While going through the Conformity testing collection, I noticed that Scryer Prolog behaves differently in Emacs than on a terminal application in unexpected ways.
For example, please consider case #7:
writeq('\
'). % "\\\n"
In Emacs, when I do M-x shell RET, start Scryer Prolog in that shell, and post the query, I get:
?- writeq('\
'). % "\\\n"
caught: error(syntax_error(invalid_single_quoted_character),read_term/3)

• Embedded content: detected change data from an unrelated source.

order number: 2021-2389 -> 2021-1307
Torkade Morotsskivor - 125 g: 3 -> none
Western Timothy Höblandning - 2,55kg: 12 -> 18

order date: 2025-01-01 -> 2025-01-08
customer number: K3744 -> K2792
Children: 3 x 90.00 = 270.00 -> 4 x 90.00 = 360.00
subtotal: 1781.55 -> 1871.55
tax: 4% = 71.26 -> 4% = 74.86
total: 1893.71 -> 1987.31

?- caught: error(syntax_error(invalid_single_quoted_character),read_term/3)
?-
On the other hand, on a system terminal, I get (exactly as expected, i.e., conforming to the standard!):
?- writeq('\
'). % "\\\n"
'' true.
Does anybody have an idea what could cause such a discrepancy? I would like to set up the Emacs shell in such a way that it reliably mirrors the behaviour that Scryer exhibits on a terminal, so that I can quickly go through all test cases (using conformity_testing_copyline.el). My hope and goal is that Scryer Prolog will be included in the table once it passes all tests.

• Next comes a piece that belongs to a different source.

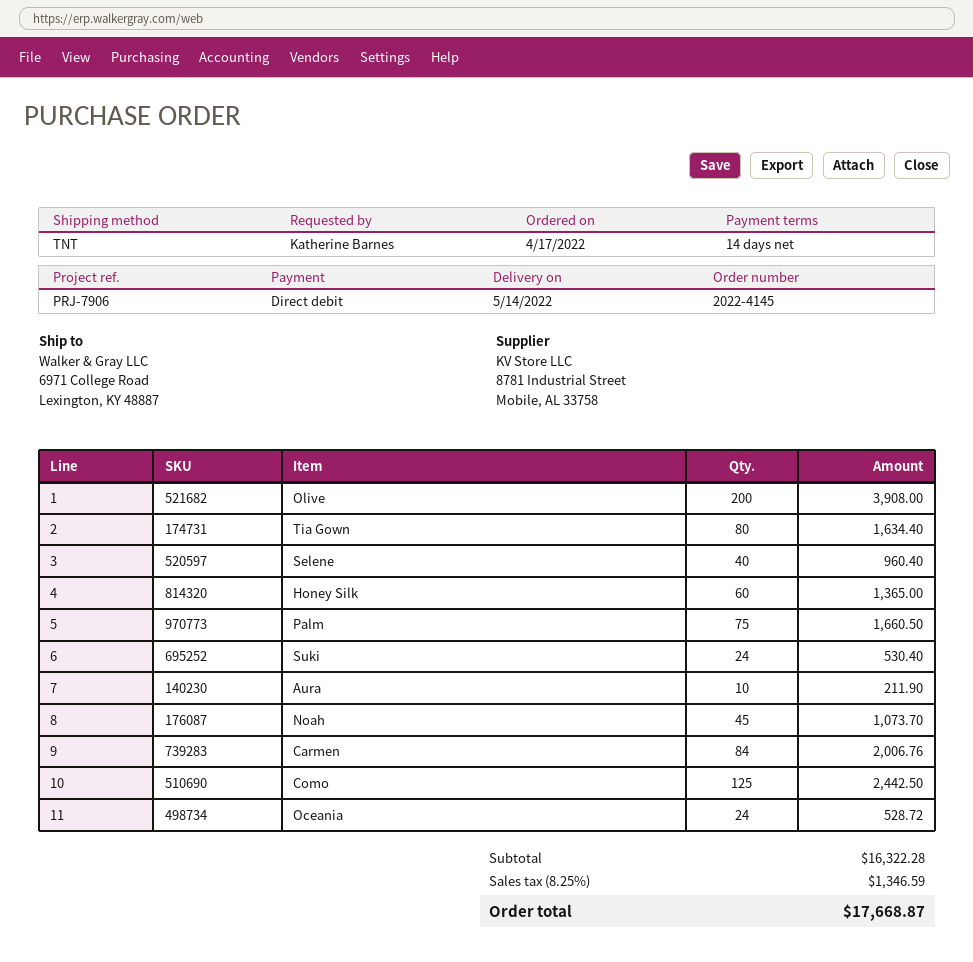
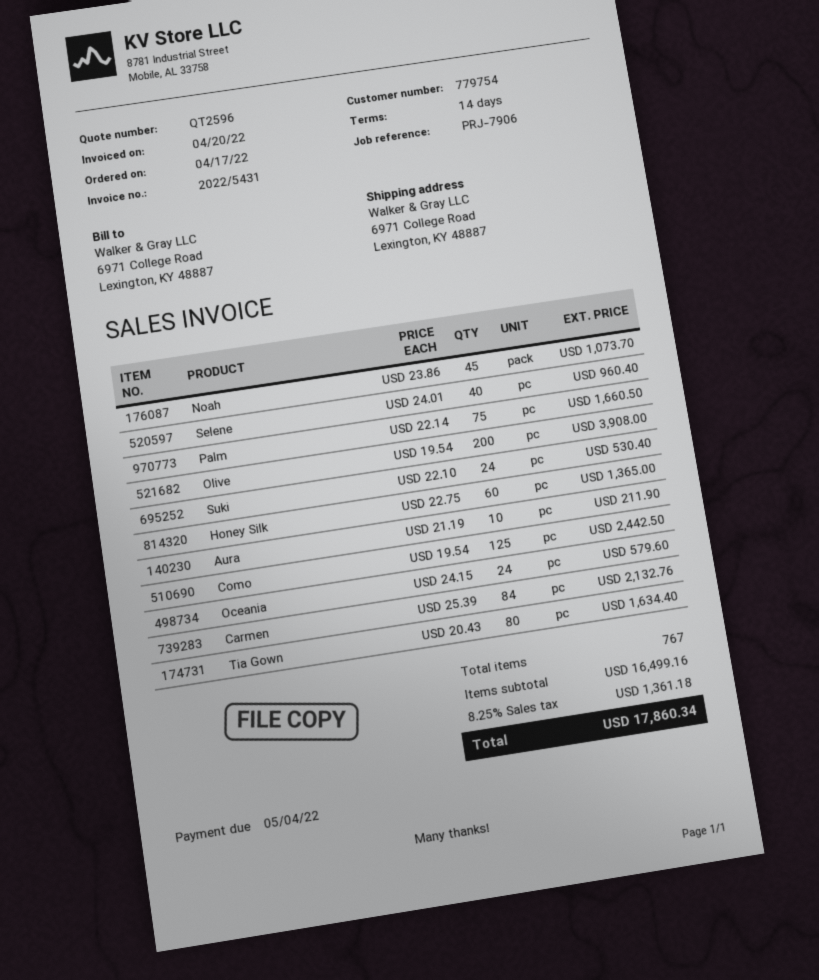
Carmen: 84 for 2006.76 -> 84 for 2132.76
Oceania: 24 for 528.72 -> 24 for 579.60
subtotal: 16322.28 -> 16499.16
tax: 8.25% = 1346.59 -> 8.25% = 1361.18
total: 17668.87 -> 17860.34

I would like an answer to this myself! There's many discrepancies between Eshell and the UNIX shell. Not just when using Scryer, but generally.. with Scryer it's especially pronounced because key capture doesn't work.
I have filed an Emacs issue for this:
Thank you!
The first error already occurs when one enters writeq('\ alone. So for some reason Scryer probably gets two newlines. Or maybe interprets carriage return and newline as two separate newlines....
@notoria: You already excellently corrected a different issue involving the terminal, are you interested in taking a look at what is going on here? I would greatly appreciate your help with this issue, since we can then quickly run all ISO test cases!
When reading the input, Scryer-Prolog has two ways for interaction, terminal-style interaction and file-style interaction due to readline. Emacs must be using the file-style interaction.
There are various ways to reproduce the error:
$ echo "write('\n'). % \"\\\\\\\\\\\\n\"" | scryer-prolog
caught: error(syntax_error(invalid_single_quoted_character),read_term/3)
caught: error(syntax_error(invalid_single_quoted_character),read_term/3)
$
$ cat test.pl
writeq('\
'). % "\\\n"
$ scryer-prolog < test.pl
caught: error(syntax_error(invalid_single_quoted_character),read_term/3)
caught: error(syntax_error(invalid_single_quoted_character),read_term/3)
$
@notoria, how does readline decide which mode to take? In particular in your example of input redirection from test.pl, it is the sole responsibility of readline/Scryer. Otherwise, Emacs sets the TERM variable to dumb when using M-x shell. Other options are M-x term or M-x terminal-emulator all with some Emacs-specific value (but it seems that @triska will not like these two other options since all Emacs bindings are gone..)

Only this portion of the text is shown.